Pingdom.com Services Are Also Possible To Be Claimed.

Question

Pingdom.com Services Are Also Possible To Be Claimed.

GDATTACKER-RESEARCHER opened this issue 4 years ago · comments

@gdattacker commented 4 years ago

Service name

Pingdom.com

Proof

https://youtu.be/VuIO1l5RL8k

Documentation

https://help.pingdom.com/hc/en-us/articles/205386171-Public-Status-Page

jan.masarik · Answer 1 · Fri Oct 09 2020 19:28:28 GMT+0800 (China Standard Time)

@adiffpirate I believe @manasmbellani is right with his signature in subjack.

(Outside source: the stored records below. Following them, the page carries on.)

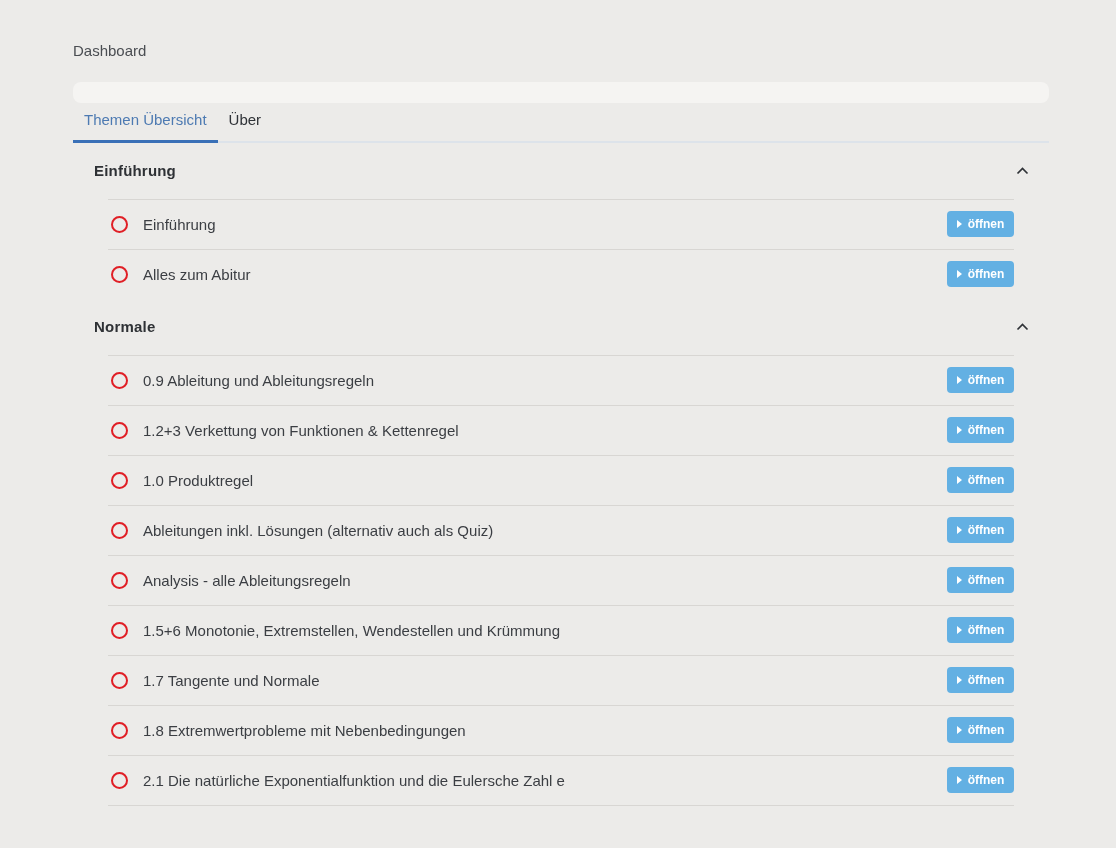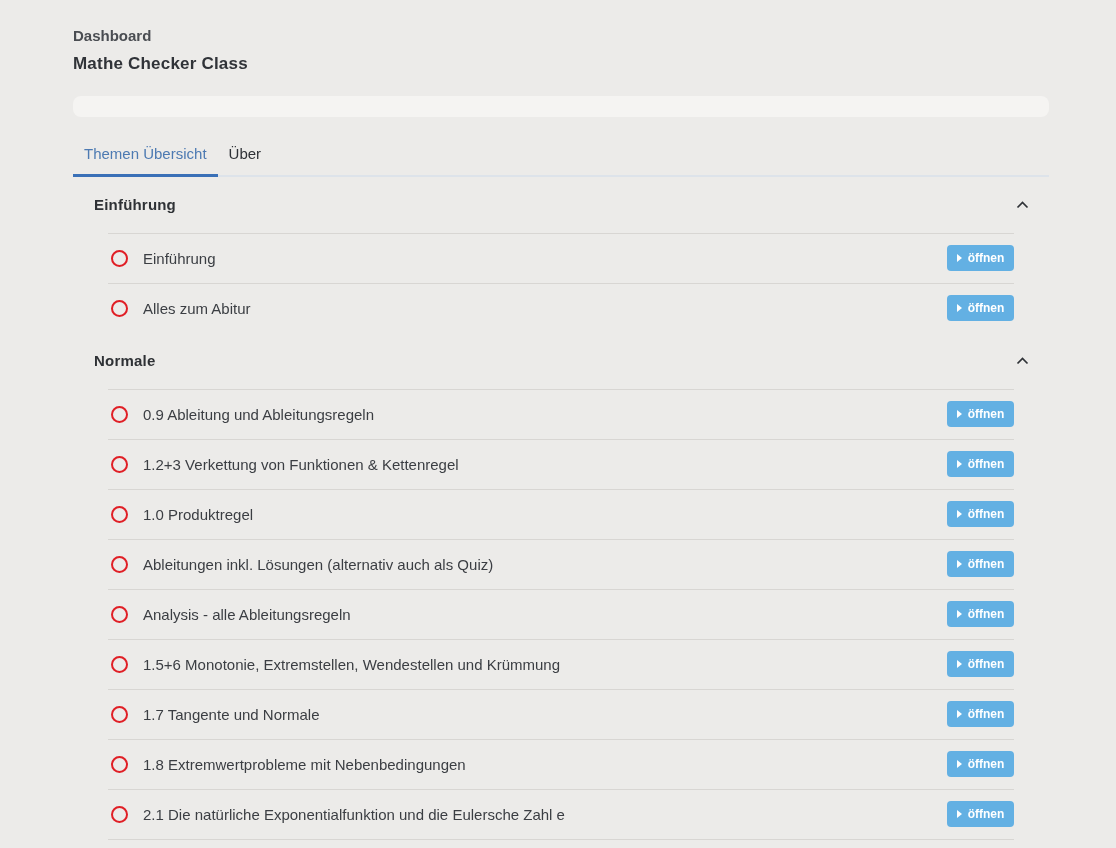--- a/index.html
+++ b/index.html
@@ -13,12 +13,11 @@
 
   .breadcrumb {
     display: inline-block;
-    margin-top: 27px;
+    margin-top: 42px;
     font-size: 15px;
     color: #4a4d52;
     text-decoration: none;
     cursor: pointer;
-    font-weight: bold;
   }
   h1.course-title {
     margin-top: 9px;

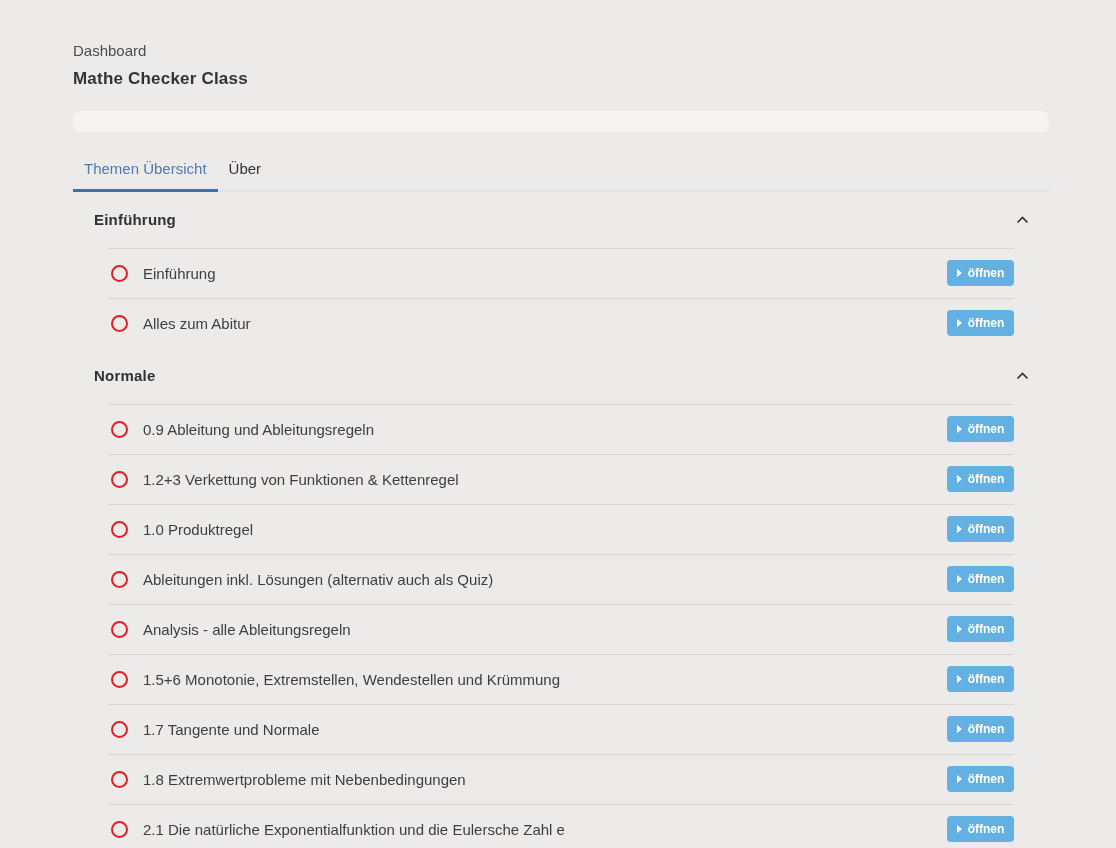--- a/index.html
+++ b/index.html
@@ -128,7 +128,6 @@
 
   <a class="breadcrumb">Dashboard</a>
 
-  <h1 class="course-title">Mathe Checker Class</h1>
 
   <div class="progressbar"></div>
 

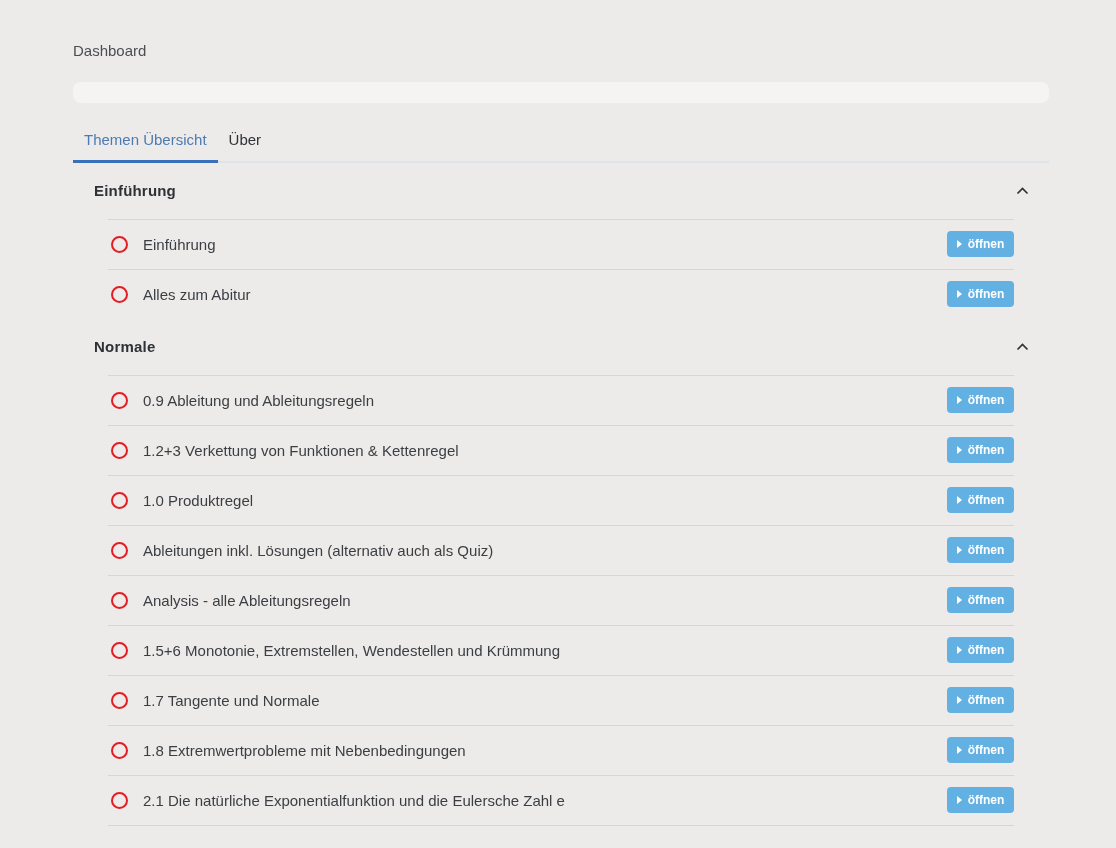--- a/index.html
+++ b/index.html
@@ -36,7 +36,6 @@
 
   
   .tabs {
-    margin-top: 20px;
     display: flex;
     align-items: flex-start;
     border-bottom: 2px solid #dde3ea;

I did a test with following test cases when I enable public dashboard to stats.masarik.sh (takeoverable cases bold):

Enabled, but don't have any checks enabled. This responds with Public Report Not Activated (fingerprint introduced in #159), but it's a false positive as you cannot claim the dashboard with another account. Attempt to do so results in 500: Server Error in the pingdom UI (doesn't seem they check for this on purpose, but it seems secure 🙃)
Enable, with any check enabled. This results in expected state (dashboard shows up), and nobody can takeover it as long as your account is active.
Disable account that had public dashboard enabled. This opens a space for takeover as long as target's CNAME remains pointing to stats.pingdom.com. This works regardless if the dashboard had or hadn't checks enabled before.
Change domain name of public dashboard. This opens a space for takeover as long as target's CNAME remains pointing to stats.pingdom.com.
Point CNAME to stats.pingdom.com, but don't enable it in pingdom. As expected, this opens a space for takeover too (with same response as above.

As far as I can tell, #159 is addressing the false positive case of 1, and we need to address 3, 4 and 5 instead. Or did you have a different example that would allow to takeover This public report page has not been activated by the user cases @adiffpirate?

If you want a robust mechanism that errs on the false positive side, you could check for 404 instead. Both cases return 404, and it's a bit more probable that it will continue to work even if they change wording.

Luiz Paulo S. Monteiro · Answer 2 · Fri Oct 09 2020 22:10:54 GMT+0800 (China Standard Time)

@janmasarik Wow, really nice work testing/documenting that. I created the PR based solely on what I saw at the proof video and the error page that shows up there.

Thank you for going the extra mile. I'm gonna create another PR later and update the fingerprint (or you can do that if you wanna) 😊

jan.masarik · Answer 3 · Sat Oct 10 2020 00:17:53 GMT+0800 (China Standard Time)

Happy to help @adiffpirate! I've went ahead and made #178 to address this. :-)

dadsgone0 · Answer 4 · Thu Nov 09 2023 11:50:24 GMT+0800 (China Standard Time)

Supposedly, as of at least October (but possibly before that), this no longer works. could someone please check?